> WHAT YOU ARE ASKED TO DO: There is one span to output from the data below: the lines starting at the line with "[225,504,673,526] btrfsmaintenance and" and ending at the line with "(1129, 688) none". Output it exactly, ends included, nothing more.

(STORED DATA begins)

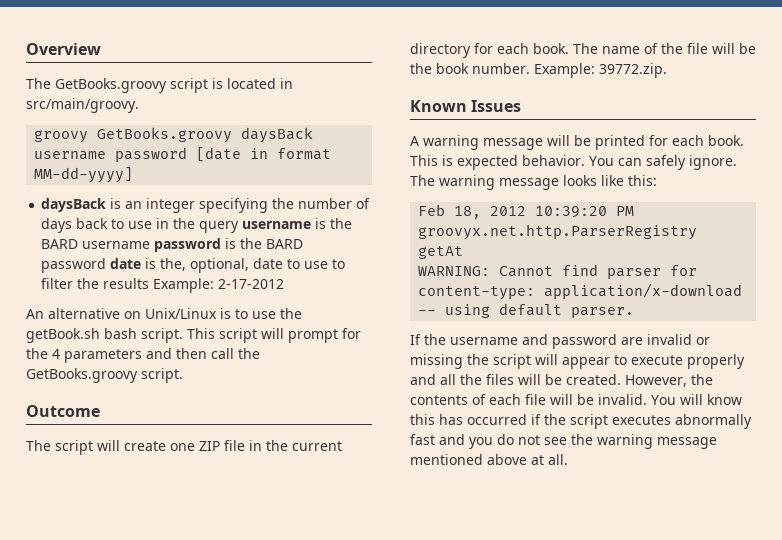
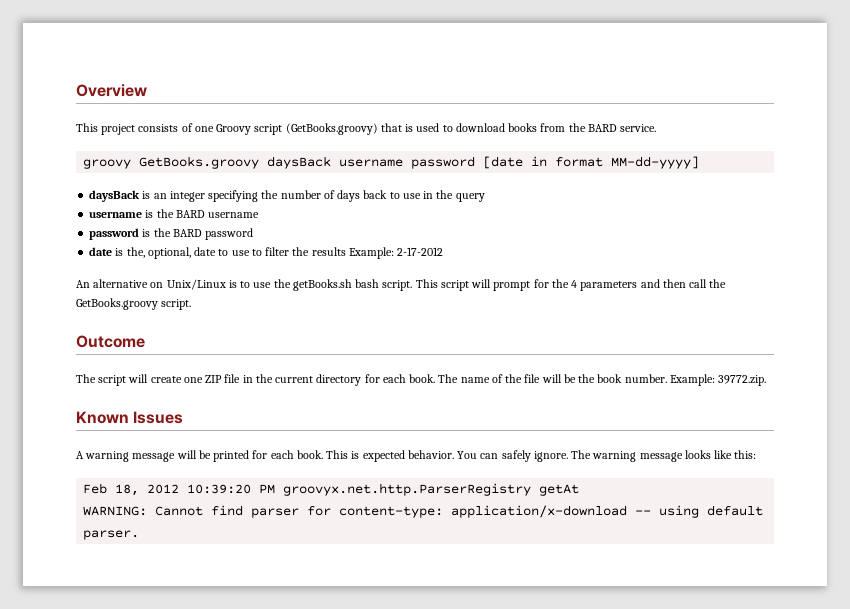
[26,78,293,93] [26,98,139,113] The GetBooks.groovy script is located in src/main/groovy. -> [76,123,657,135] This project consists of one Groovy script (GetBooks.groovy) that is used to download books from the BARD service.
(240, 227) none -> (485, 197) //
(151, 245) none -> (260, 215) //
(107, 265) none -> (254, 234) //
[26,328,100,343] getBook.sh -> [292,279,352,291] getBooks.sh
[410,334,710,349] [410,354,745,369] [410,374,713,387] [410,394,742,405] [410,414,752,429] [410,434,717,449] [410,454,568,465] // If the username and password are invalid or missing the script will appear to execute properly and all the files will be created. However, the contents of each file will be invalid. You will know this has occurred if the script executes abnormally fast and you do not see the warning message mentioned above at all. -> (140, 535) none

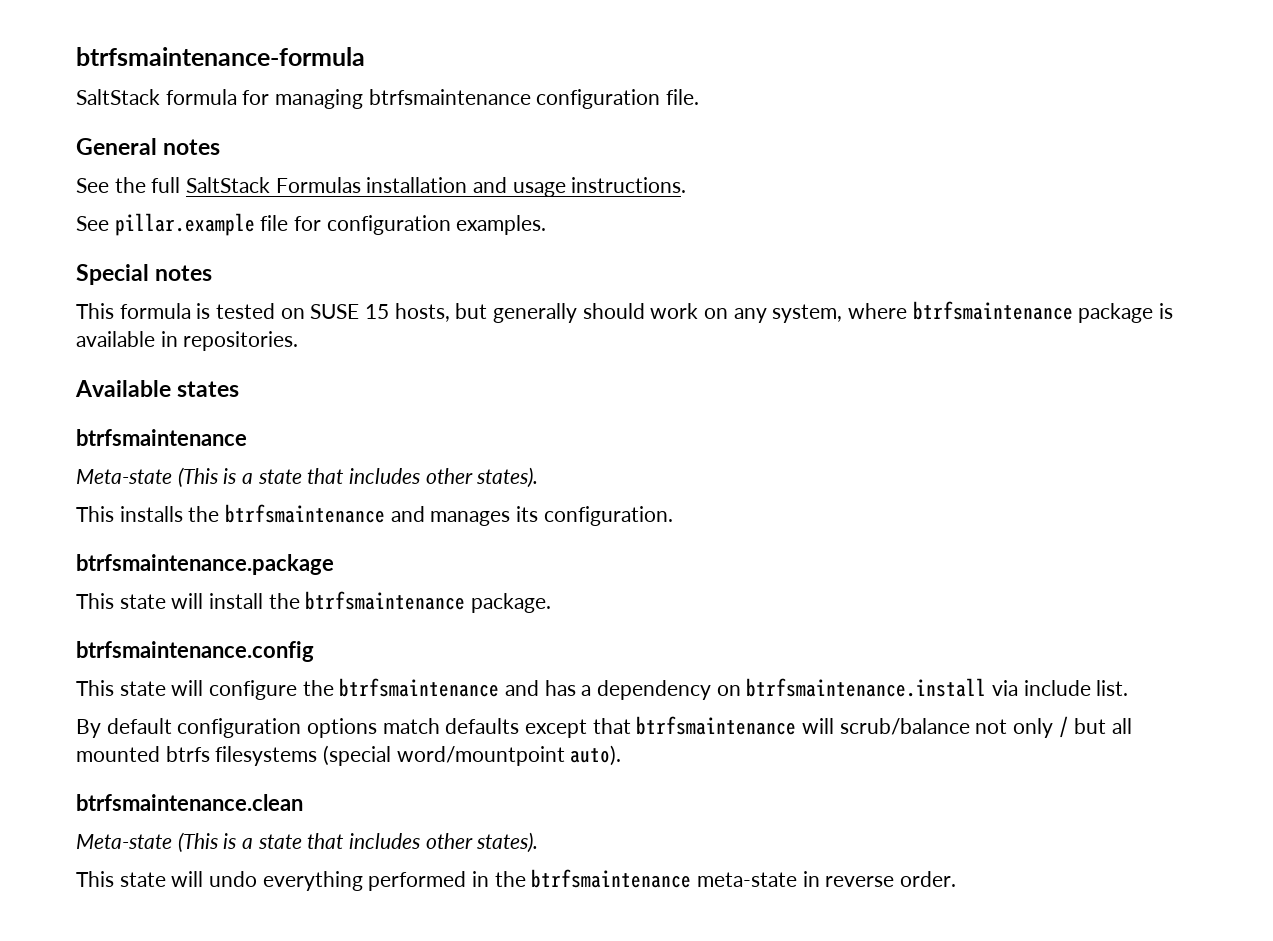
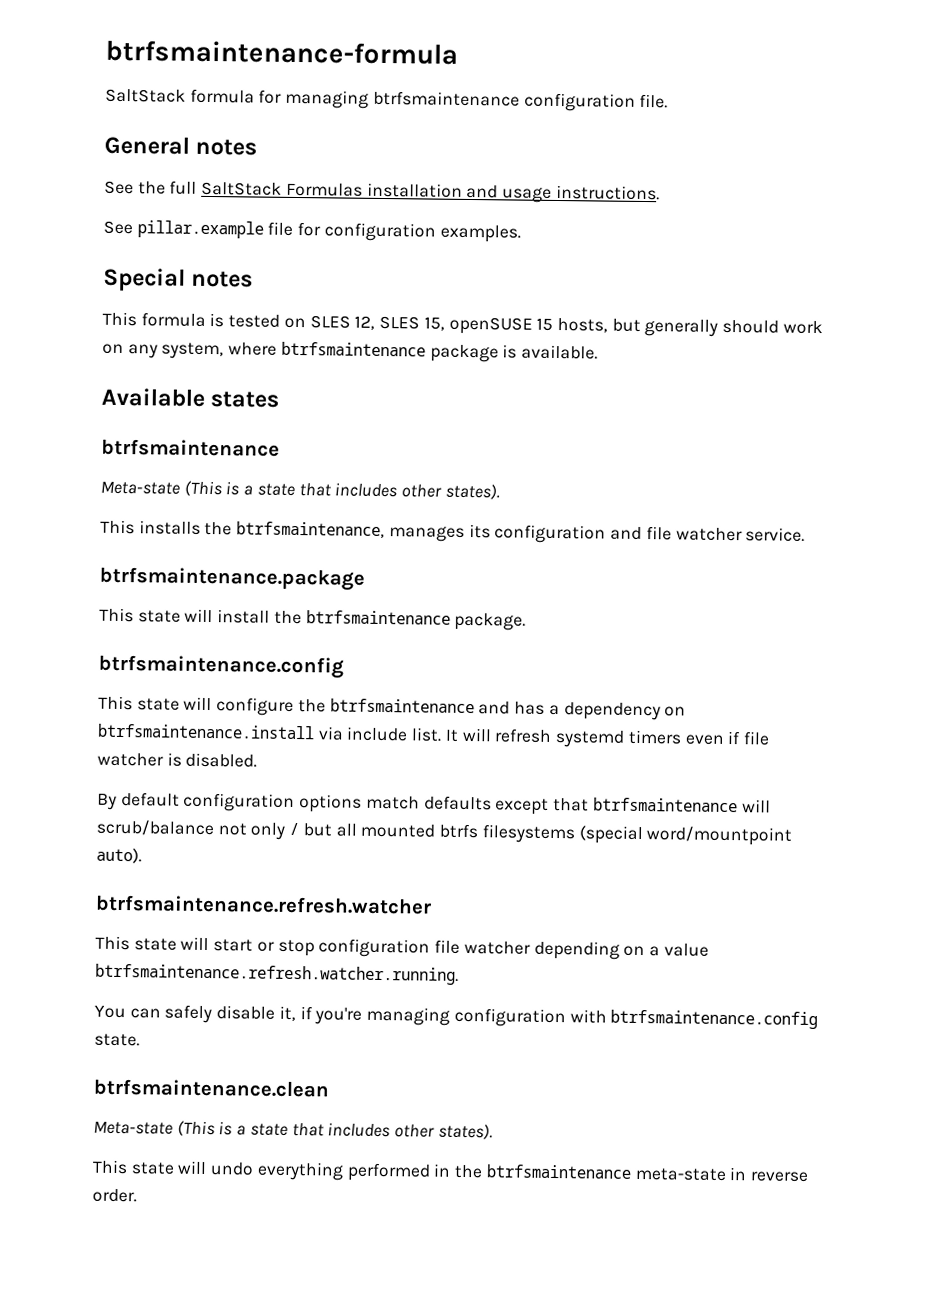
[310,304,360,319] SUSE -> [309,315,533,335] SLES 12, SLES 15, openSUSE
[76,331,299,351] available in repositories. -> [521,344,599,360] available.
[225,504,673,526] btrfsmaintenance and manages its configuration. -> [236,521,806,544] btrfsmaintenance, manages its configuration and file watcher service.
(1129, 688) none -> [444,727,770,748] [97,752,258,768] It will refresh systemd timers even if file watcher is disabled.
(622, 755) none -> [95,894,432,915] [95,935,709,960] [95,963,459,985] [94,1004,819,1030] [94,1033,140,1047] // btrfsmaintenance.refresh.watcher // This state will start or stop configuration file watcher depending on a value btrfsmaintenance.refresh.watcher.running. // You can safely disable it, if you're managing configuration with btrfsmaintenance.config state.

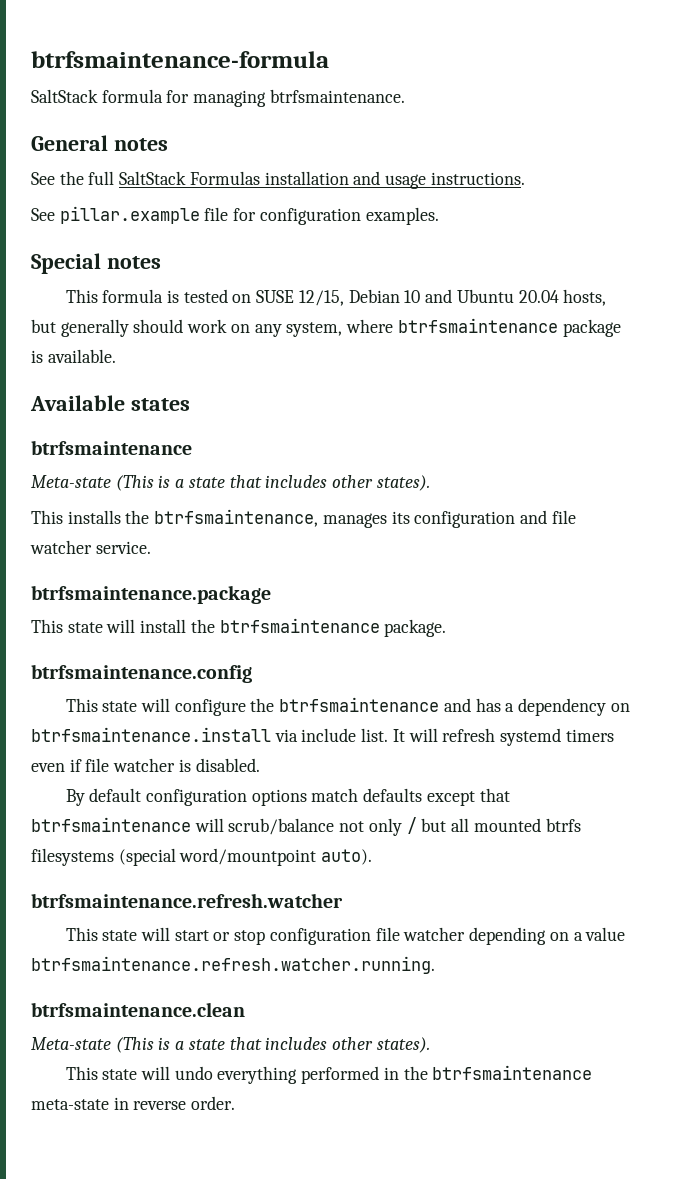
[372,90,669,112] btrfsmaintenance configuration file. -> [269,89,405,103] btrfsmaintenance.
[309,315,554,335] SLES 12, SLES 15, openSUSE 15 -> [256,289,559,306] SUSE 12/15, Debian 10 and Ubuntu 20.04
[94,1004,819,1030] [94,1033,140,1047] // You can safely disable it, if you're managing configuration with btrfsmaintenance.config state. -> (435, 965) none

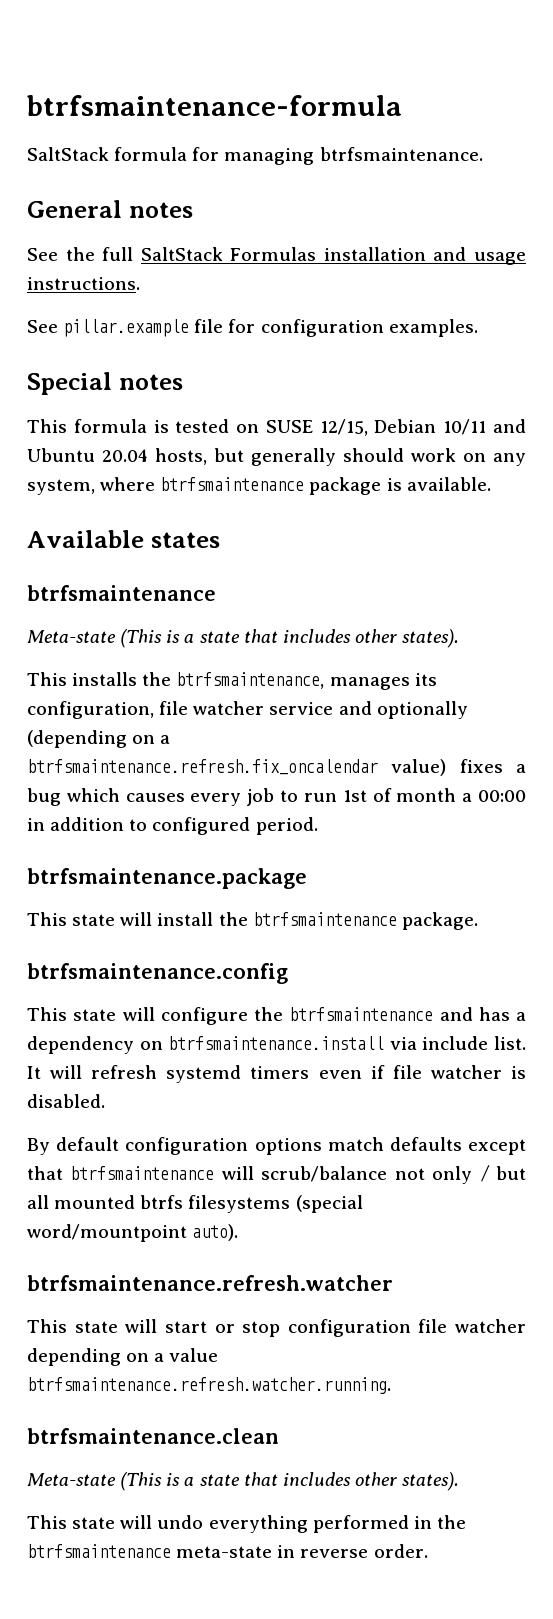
[404,290,421,303] 10 -> [443,419,487,435] 10/11
[414,510,576,528] [30,540,151,554] configuration and file watcher service. -> [27,701,468,719] [27,730,171,748] [27,759,526,776] [27,788,526,806] [27,817,318,835] configuration, file watcher service and optionally (depending on a btrfsmaintenance.refresh.fix_oncalendar value) fixes a bug which causes every job to run 1st of month a 00:00 in addition to configured period.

(STORED DATA ends)

> RESULT:
[225,504,673,526] btrfsmaintenance and manages its configuration. -> [236,521,806,544] btrfsmaintenance, manages its configuration and file watcher service.
(1129, 688) none -> [444,727,770,748] [97,752,258,768] It will refresh systemd timers even if file watcher is disabled.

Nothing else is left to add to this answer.